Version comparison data
========================================================================
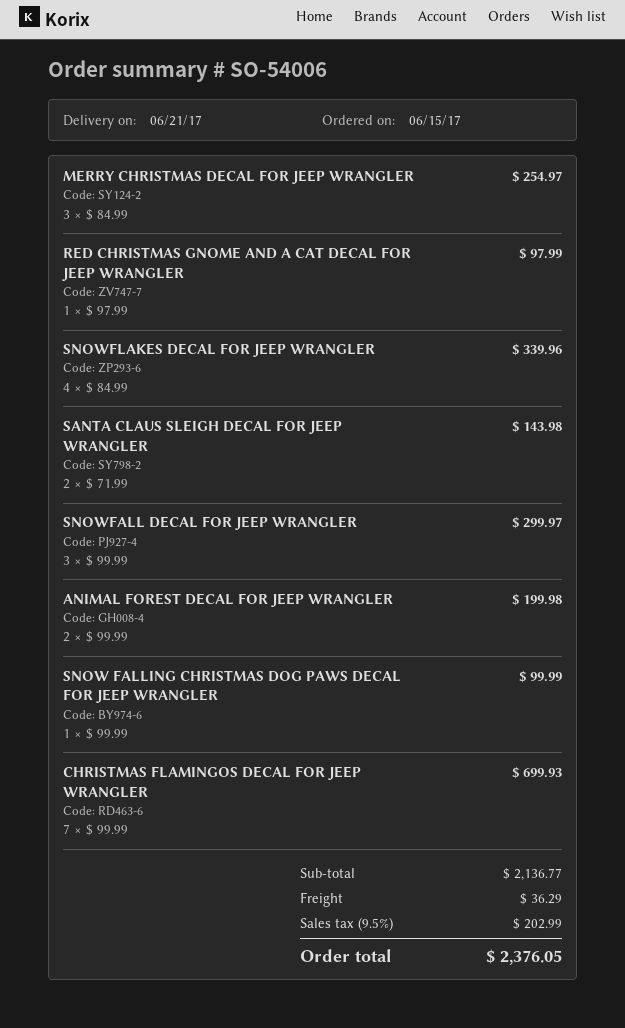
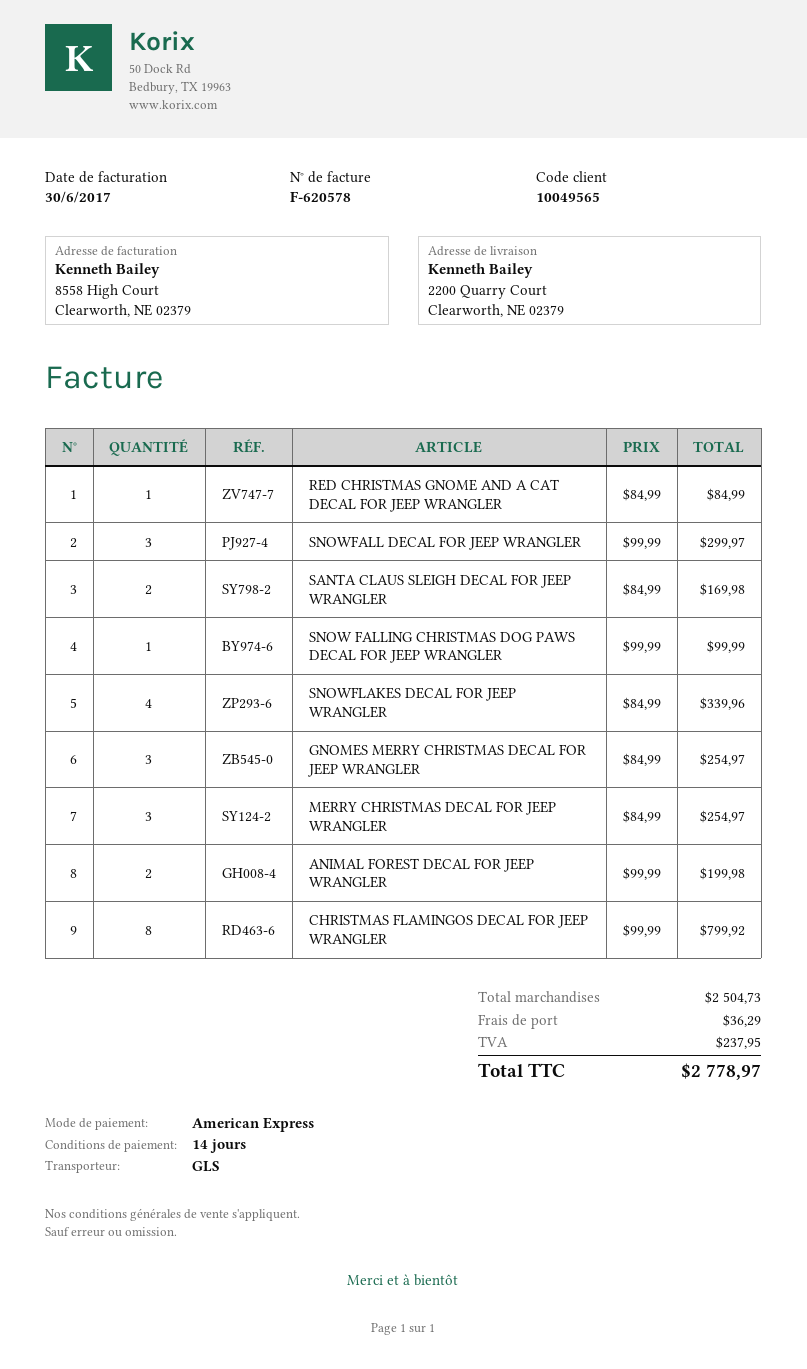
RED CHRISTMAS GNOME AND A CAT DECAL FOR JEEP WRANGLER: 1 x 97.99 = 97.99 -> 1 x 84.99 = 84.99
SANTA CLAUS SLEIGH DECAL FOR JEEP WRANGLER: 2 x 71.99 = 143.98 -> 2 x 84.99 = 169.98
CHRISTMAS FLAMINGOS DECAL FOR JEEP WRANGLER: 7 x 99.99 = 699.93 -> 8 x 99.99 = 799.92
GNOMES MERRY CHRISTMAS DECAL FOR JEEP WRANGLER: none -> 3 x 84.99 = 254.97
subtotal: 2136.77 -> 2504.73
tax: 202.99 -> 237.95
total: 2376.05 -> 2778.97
========================================================================
## GOAL OF THE EXERCISE:
Please keep every line of the data the same when you reproduce it, and keep every picture out.

## EXPECTED ANSWER:
RED CHRISTMAS GNOME AND A CAT DECAL FOR JEEP WRANGLER: 1 x 97.99 = 97.99 -> 1 x 84.99 = 84.99
SANTA CLAUS SLEIGH DECAL FOR JEEP WRANGLER: 2 x 71.99 = 143.98 -> 2 x 84.99 = 169.98
CHRISTMAS FLAMINGOS DECAL FOR JEEP WRANGLER: 7 x 99.99 = 699.93 -> 8 x 99.99 = 799.92
GNOMES MERRY CHRISTMAS DECAL FOR JEEP WRANGLER: none -> 3 x 84.99 = 254.97
subtotal: 2136.77 -> 2504.73
tax: 202.99 -> 237.95
total: 2376.05 -> 2778.97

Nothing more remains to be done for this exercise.